DPO plugs that log-ratio into Bradley–Terry and trains directly on comparisons.
Result: no PPO, no reward model, competitive alignment quality, simpler training.

References

Ouyang, L., et al. “Training language models to follow instructions with human feedback.” arXiv preprint arXiv:2203.02155 (2022).
Schulman, J., et al. “Proximal Policy Optimization Algorithms.” arXiv preprint arXiv:1707.06347 (2017).
Bradley, R. A., & Terry, M. E. “Rank analysis of incomplete block designs: I. The method of paired comparisons.” Biometrika (1952).
Levine, S. “Reinforcement Learning and Control as Probabilistic Inference: Tutorial and Review.” arXiv preprint arXiv:1805.00909 (2018).

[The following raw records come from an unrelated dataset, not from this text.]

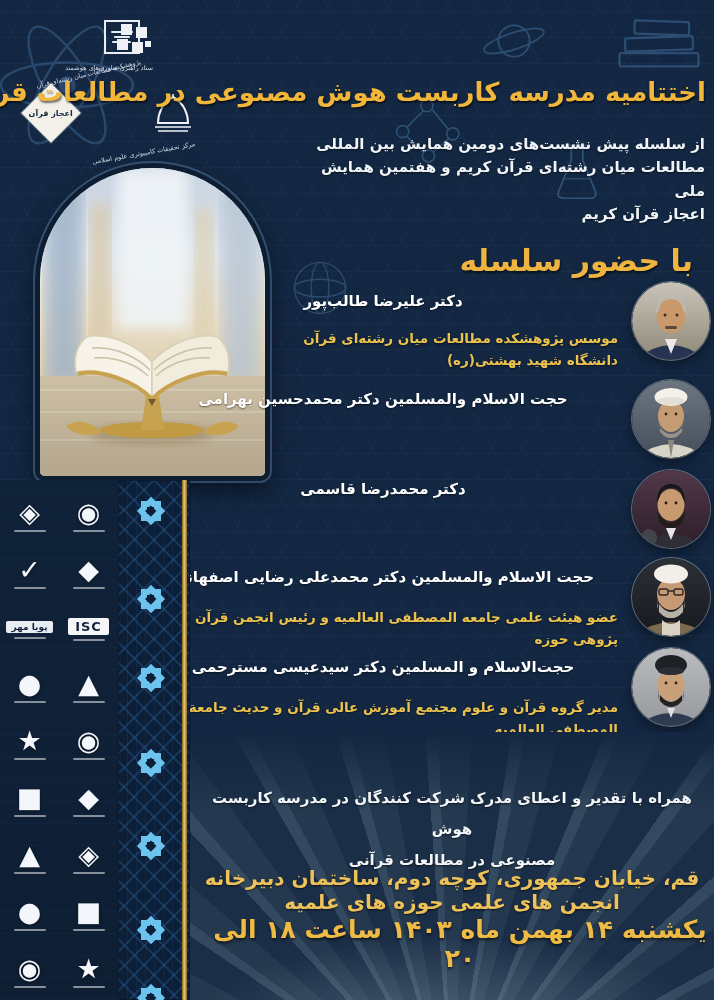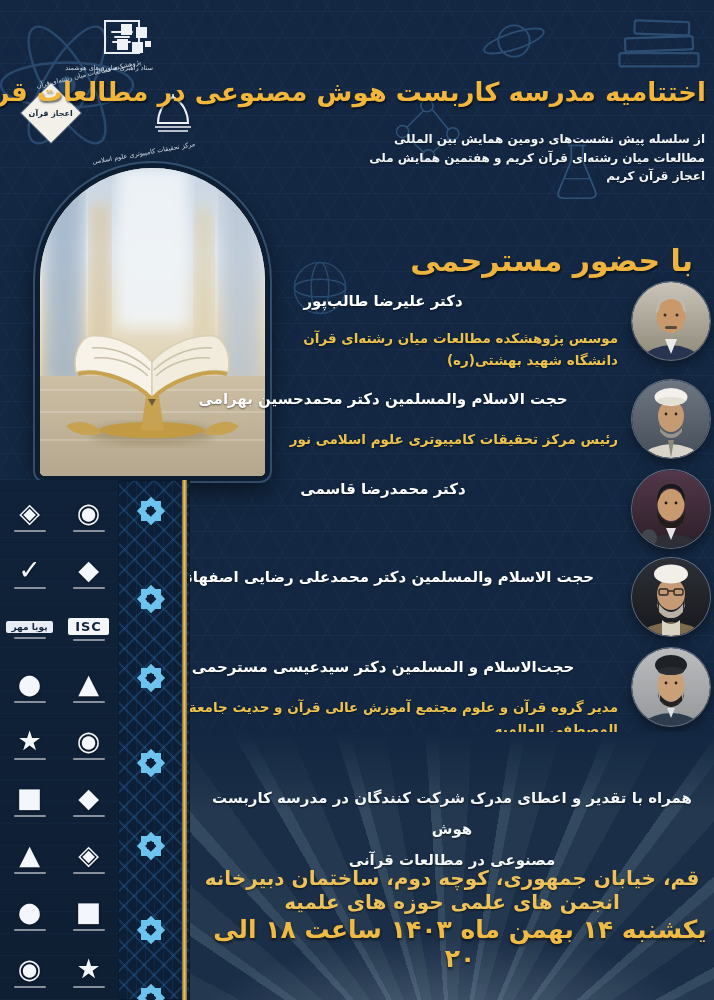"از سلسله پیش نشست‌های دومین" .subtitle { font-size: 12px -> 15px }
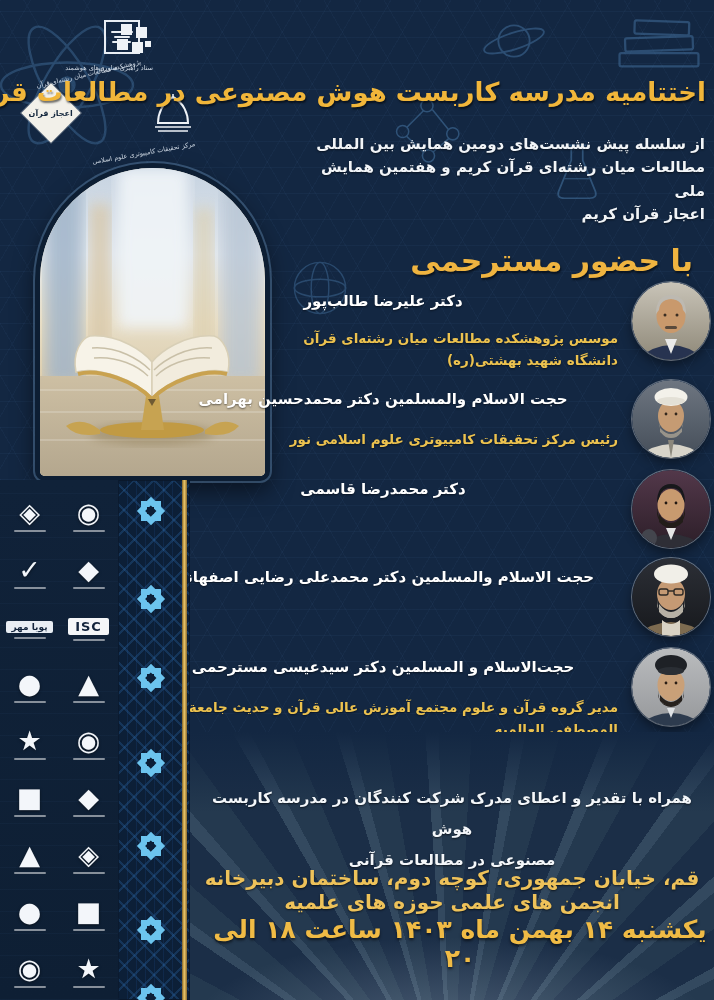"با حضور مسترحمی" h2.speakers-heading { text: مسترحمی -> سلسله }
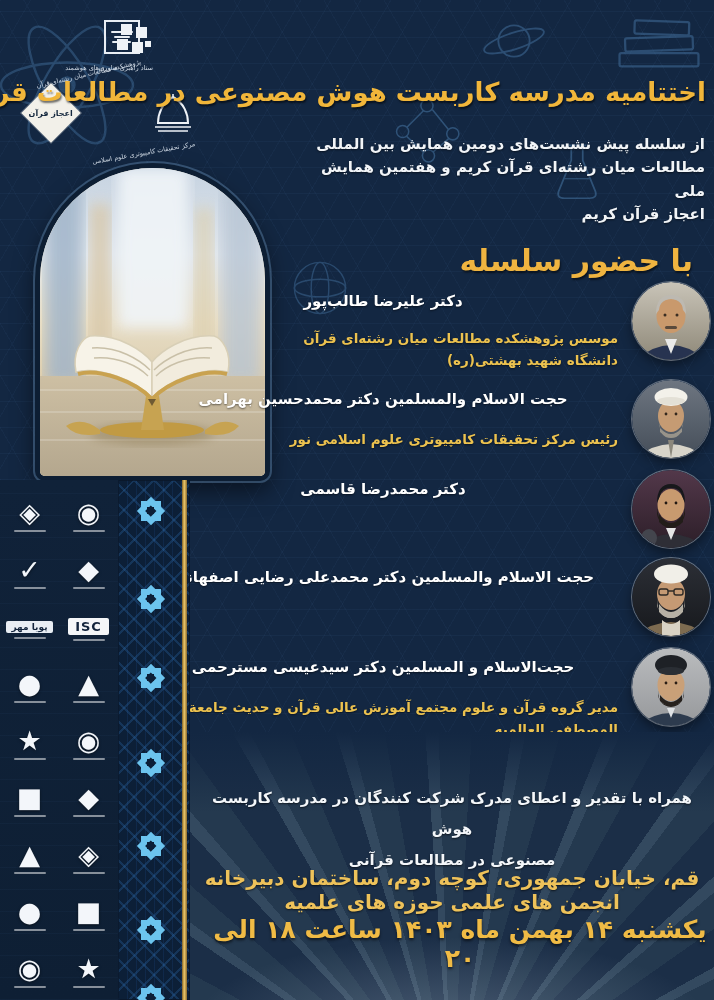"رئیس مرکز تحقیقات کامپیوتری علوم" div.s-role { html: <div>رئیس مرکز تحقیقات کامپیوتری علوم اسلامی نور</div> -> none }
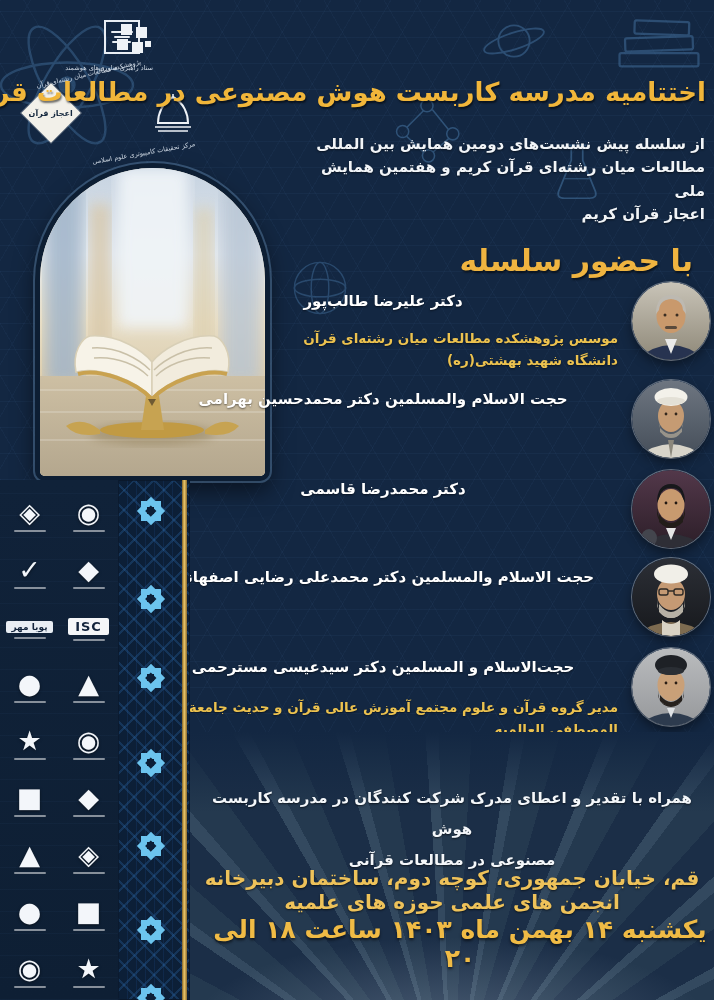"عضو هیئت علمی جامعه المصطفی" div.s-role { html: none -> <div>عضو هیئت علمی جامعه المصطفی العالمیه و رئیس انجمن قرآن پژوهی حوزه</div> }
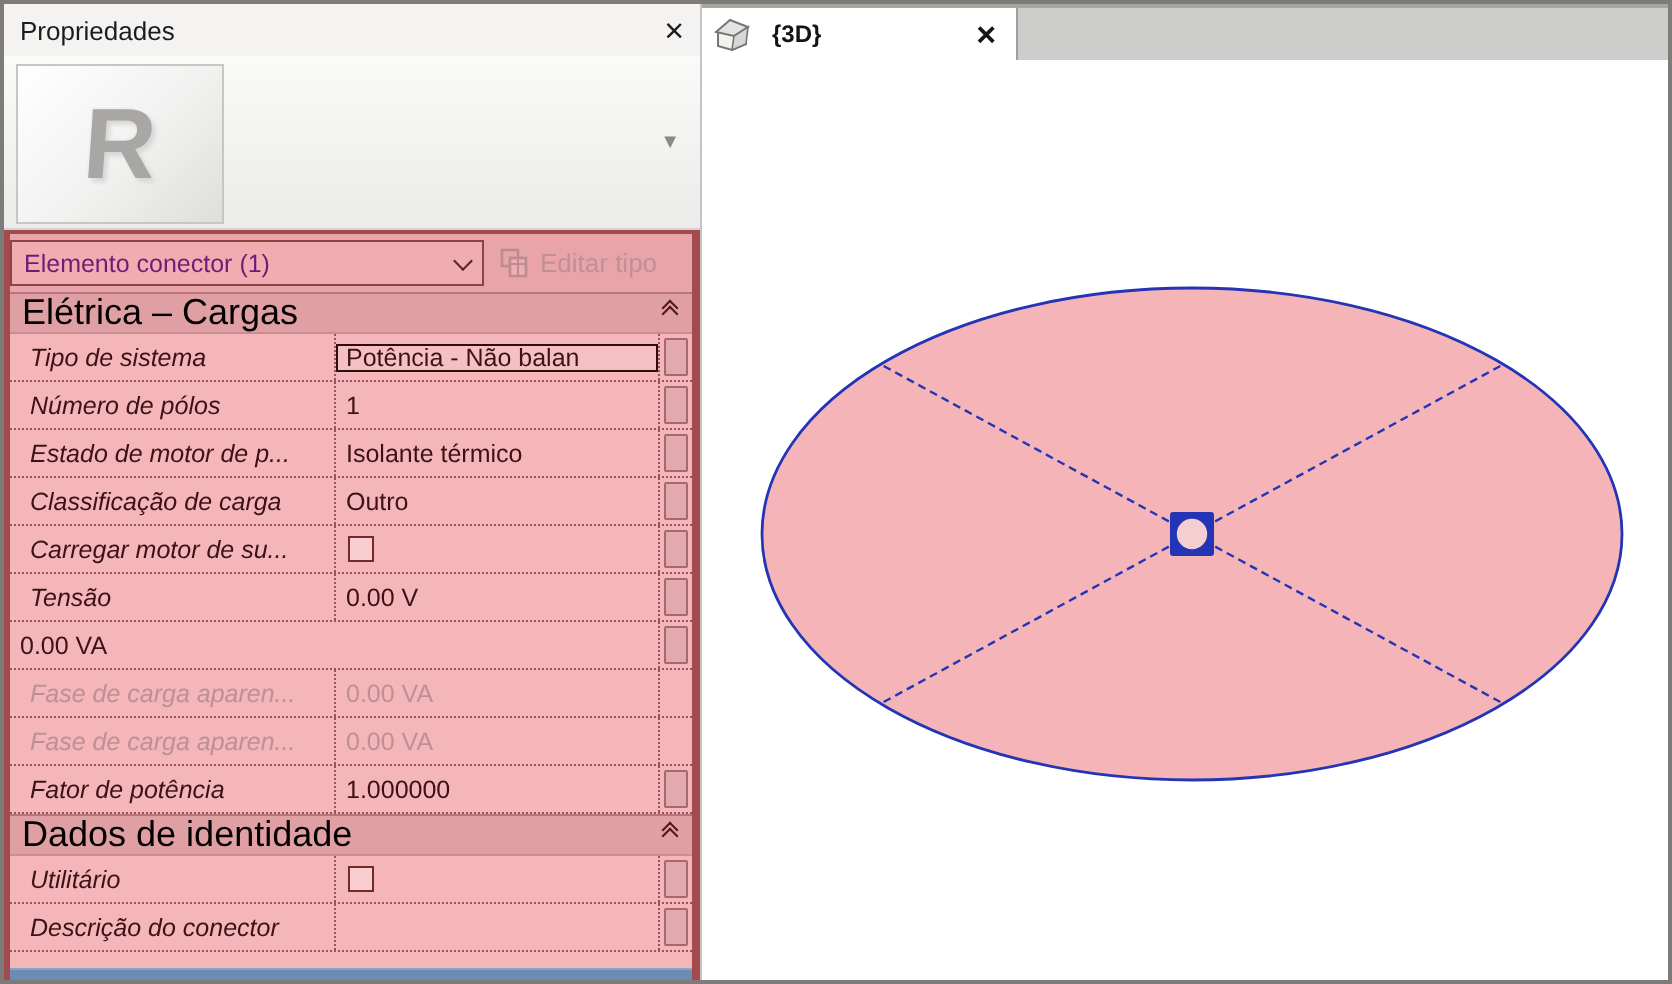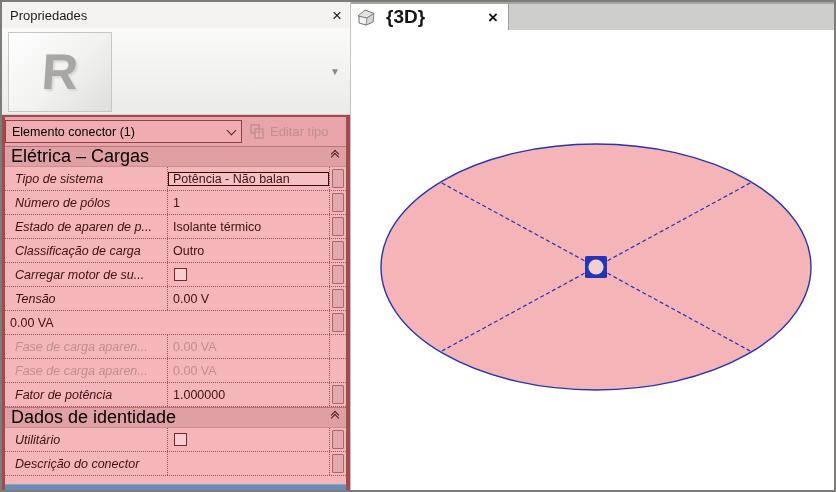"{3D}" .tab-label { font-size: 19px -> 12px }
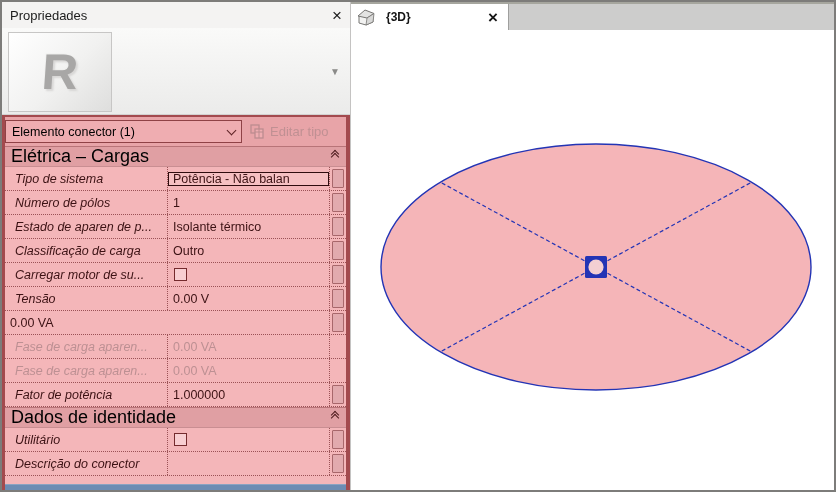"Elemento conector (1)" .combo-label { color: #000000 -> #701a75 }
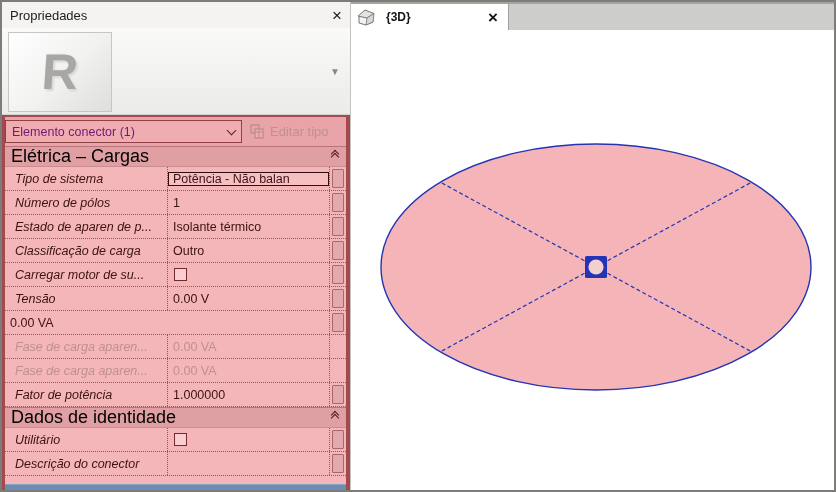"Estado de aparen de p..." div.pcell-label { text: aparen -> motor }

Jaynes, E. T. “Information Theory and Statistical Mechanics.” Physical Review (1957).
Rafailov, M., et al. “Direct Preference Optimization: Your Language Model is Secretly a Reward Model.” arXiv preprint arXiv:2305.18290; ICLR 2024 (2023).
DeepSeek‑AI. “DeepSeekMath: Pushing the Limits of Mathematical Reasoning in Open Language Models.” arXiv preprint arXiv:2402.03300 (2024).